Ayotzinapa, en el mejor de los
méxicos posibles, se volverá una palabra que habrá de evocar tranquilidad y
esperanza. Tales dones es preciso trabajarlos admitiendo la realidad.
Porque podemos negarnos y asegurar
que el presidente y el procurador mienten, los peritos y las fosas mienten, las
cenizas y los huesos mienten. Y están vivos los estudiantes. Pero no. Es triste
ver a los padres mendigando por una esperanza de recobrar a sus hijos. Pero ya
nunca más los verán. Nadie secuestra a 43 personas. Fueron asesinados y no importan
para propósitos de duelo ni para darle un giro político a esta tragedia los
detalles morbosos de este crimen.
Tengamos compasión, no pidamos
imposibles.
Vivos se los llevaron y ya no
podrán regresar ni siquiera como cadáveres.
De nada sirve que haya otro
gobernador, de nada sirve que Peña Nieto renuncie, de nada sirve quemar la
puerta de Palacio Nacional, o bien, sirve todo eso para otros fines: para
redirigir el agua a otros molinos, para que sean encarcelados otros inocentes,
para que otros corruptos tengan oportunidad de medrar de nuestro presupuesto.
Los estudiantes de Ayotzinapa no volverán a las aulas, no levantarán las manos
ni la voz para decirnos su nombre ni para sembrar su tierra con semillas sin
ira y estudio. Ninguno de los secuestrados y asesinados. No se negocia con la
muerte.
Hemos perdido, como miembros de
esta nación, además de cuarenta y tres valiosas vidas, varias ilusiones. La
ilusión de que todos los muertos que celebraba cotidianamente Calderón eran
narcos, la ilusión de que con las reformas que acordaron los dirigentes de los
tres más poderosos partidos políticos México ya era país de progreso y
estabilidad, la ilusión de que los medios de comunicación no son simples
voceros, timoratos, hipócritas, sensacionalistas, despreciables chorreadores de
tinta, fariseos de las tragedias públicas, incapaces de servir a la sociedad.

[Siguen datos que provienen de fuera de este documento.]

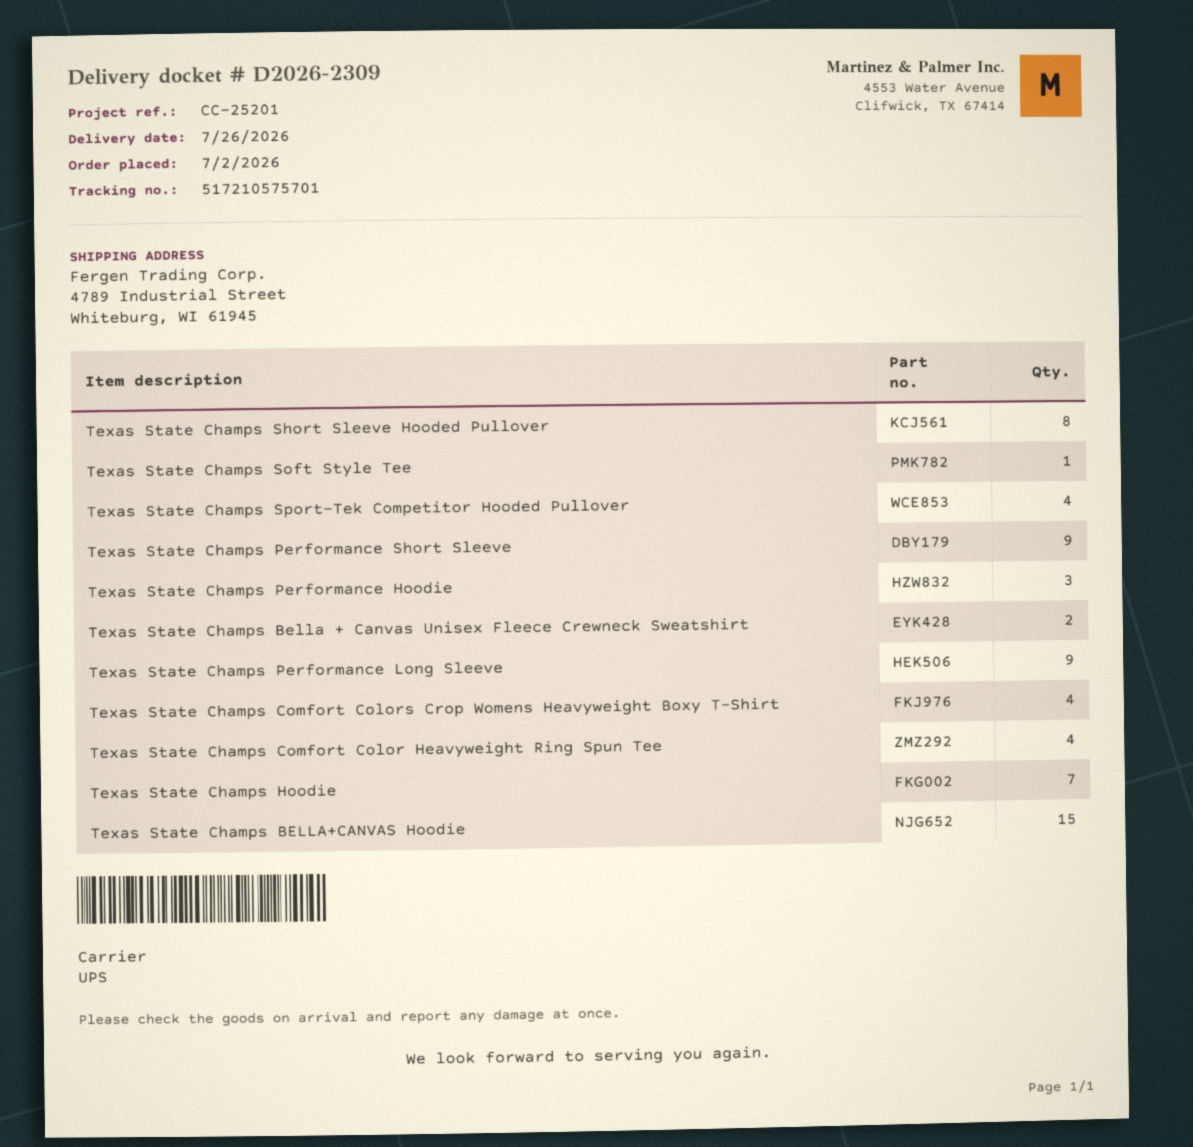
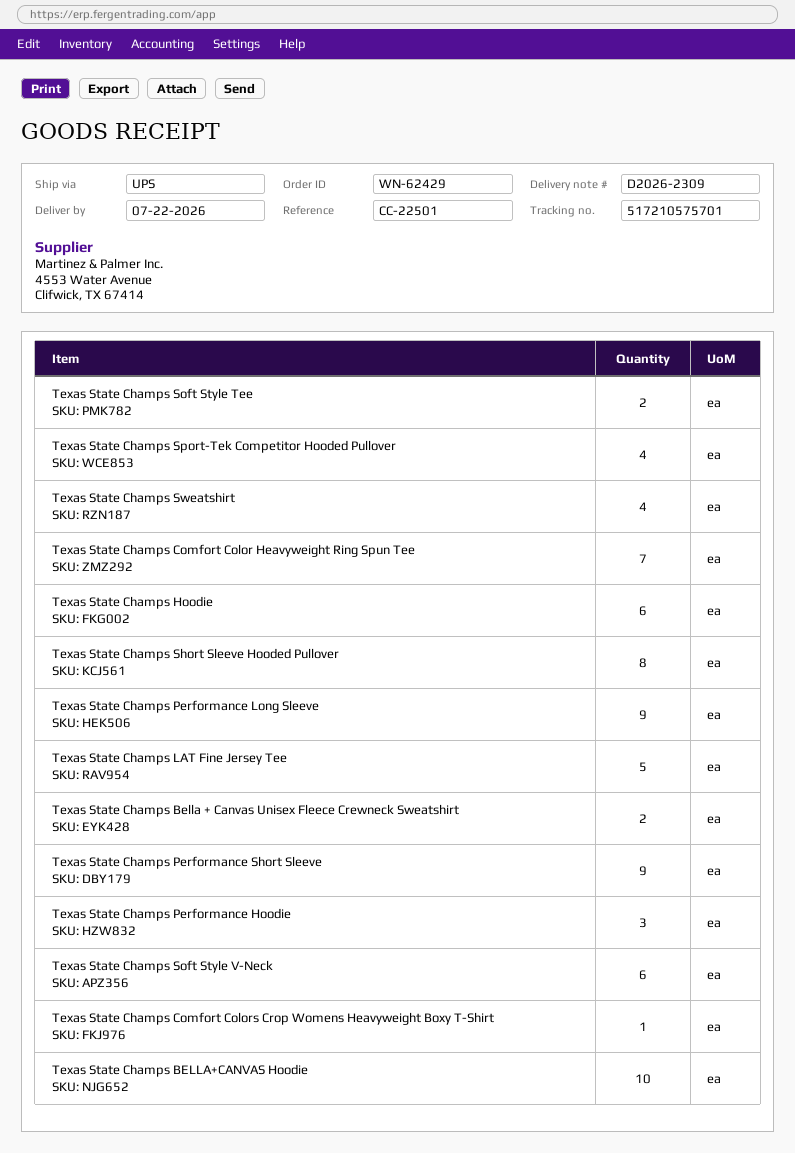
delivery date: 2026-07-26 -> 2026-07-22
reference: CC-25201 -> CC-22501
Texas State Champs Soft Style Tee: 1 -> 2
Texas State Champs Comfort Colors Crop Womens Heavyweight Boxy T-Shirt: 4 -> 1
Texas State Champs Comfort Color Heavyweight Ring Spun Tee: 4 -> 7
Texas State Champs Hoodie: 7 -> 6
Texas State Champs BELLA+CANVAS Hoodie: 15 -> 10
Texas State Champs Sweatshirt: none -> 4
Texas State Champs LAT Fine Jersey Tee: none -> 5
Texas State Champs Soft Style V-Neck: none -> 6

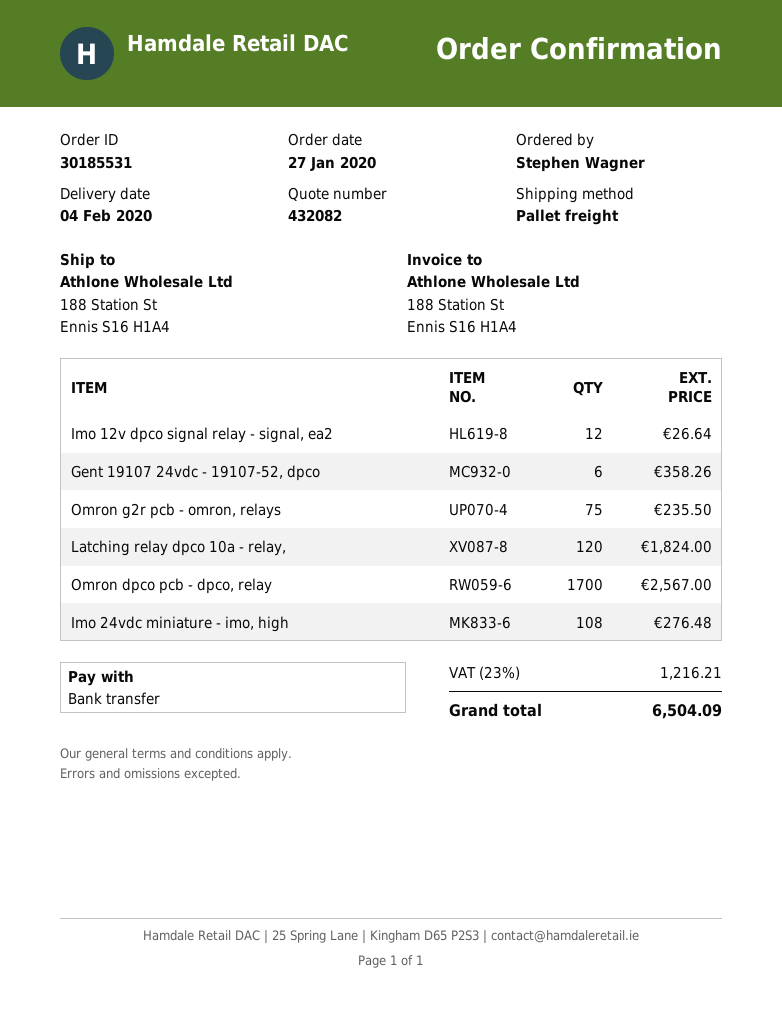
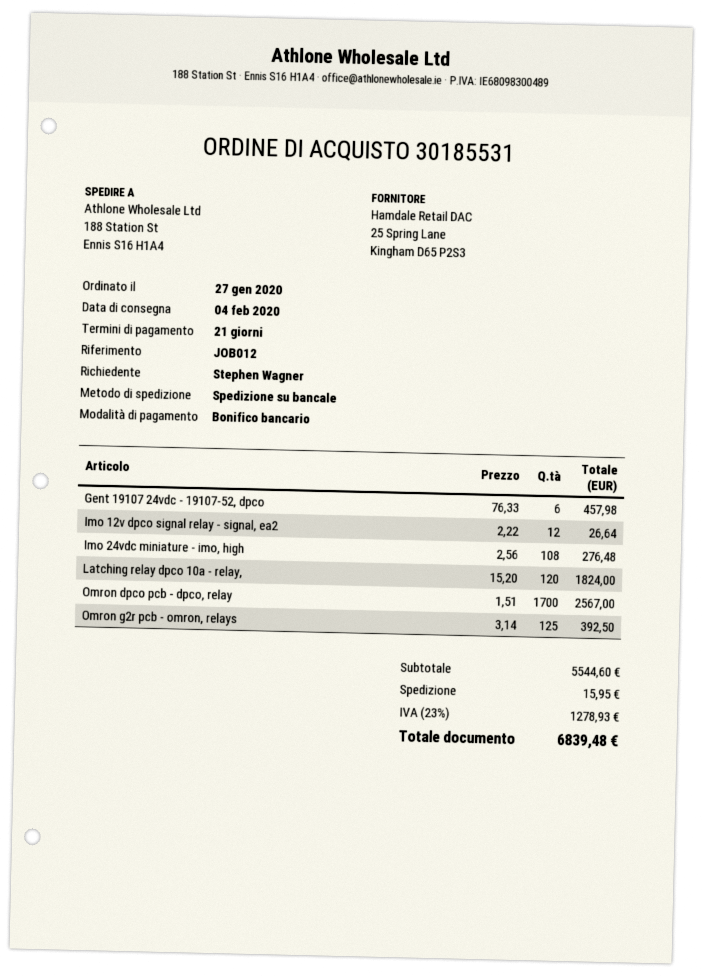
Gent 19107 24vdc - 19107-52, dpco: 6 for 358.26 -> 6 for 457.98
Omron g2r pcb - omron, relays: 75 for 235.50 -> 125 for 392.50
shipping: none -> 15.95
tax: 23% = 1216.21 -> 23% = 1278.93
total: 6504.09 -> 6839.48

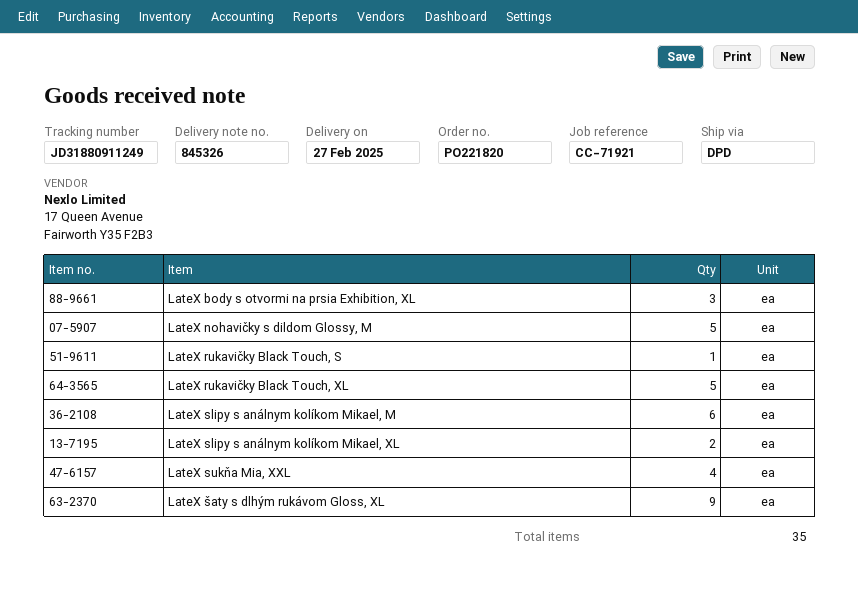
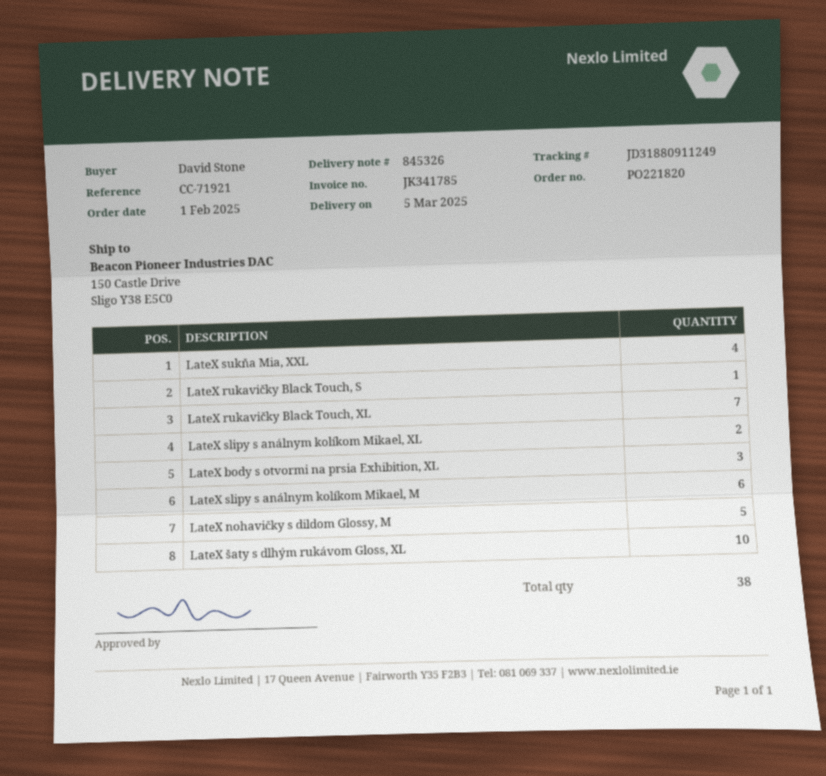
delivery date: 2025-02-27 -> 2025-03-05
LateX rukavičky Black Touch, XL: 5 -> 7
LateX šaty s dlhým rukávom Gloss, XL: 9 -> 10
total quantity: 35 -> 38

La ilusión de que los organismos defensores de los derechos humanos sean otra
cosa que testigos pazguatos, la ilusión de que hay artistas capaces de
interesarse en algo más que su espejo, la ilusión de que los anarquistas además
de estupideces podrían realizar alguna acción política alguna vez. Pero queda
en pie la ilusión más grande: la ilusión de que la sociedad en su mayoría está
interesada en lo que ha ocurrido. Mentira, están interesados en sus quehaceres,
su chamba, el transporte, el chisme vecinal y familiar. A la mayor parte de los
mexicanos no les interesa que policías municipales por órdenes de un alcalde
hayan secuestrado y asesinado a decenas de muchachos que protestaban por las condiciones
de pobreza e inseguridad. Y algo peor, la mayoría no se preocupa porque ni
siquiera se ha enterado.
¿Pero los demás cuándo se enterarán que Abarca
no es el único responsable ni tampoco sus policías o los desalmados
narcotraficantes, tampoco Peña Nieto o el infame Calderón o el ególatra de
López Obrador? Claro que ellos son culpables, pero también el resto,
especialmente en este país de la simulación, todos somos culpables y todos
somos víctimas. Por eso mismo debemos ser más compasivos. Debemos comprender
más y odiar menos. Aceptar la realidad.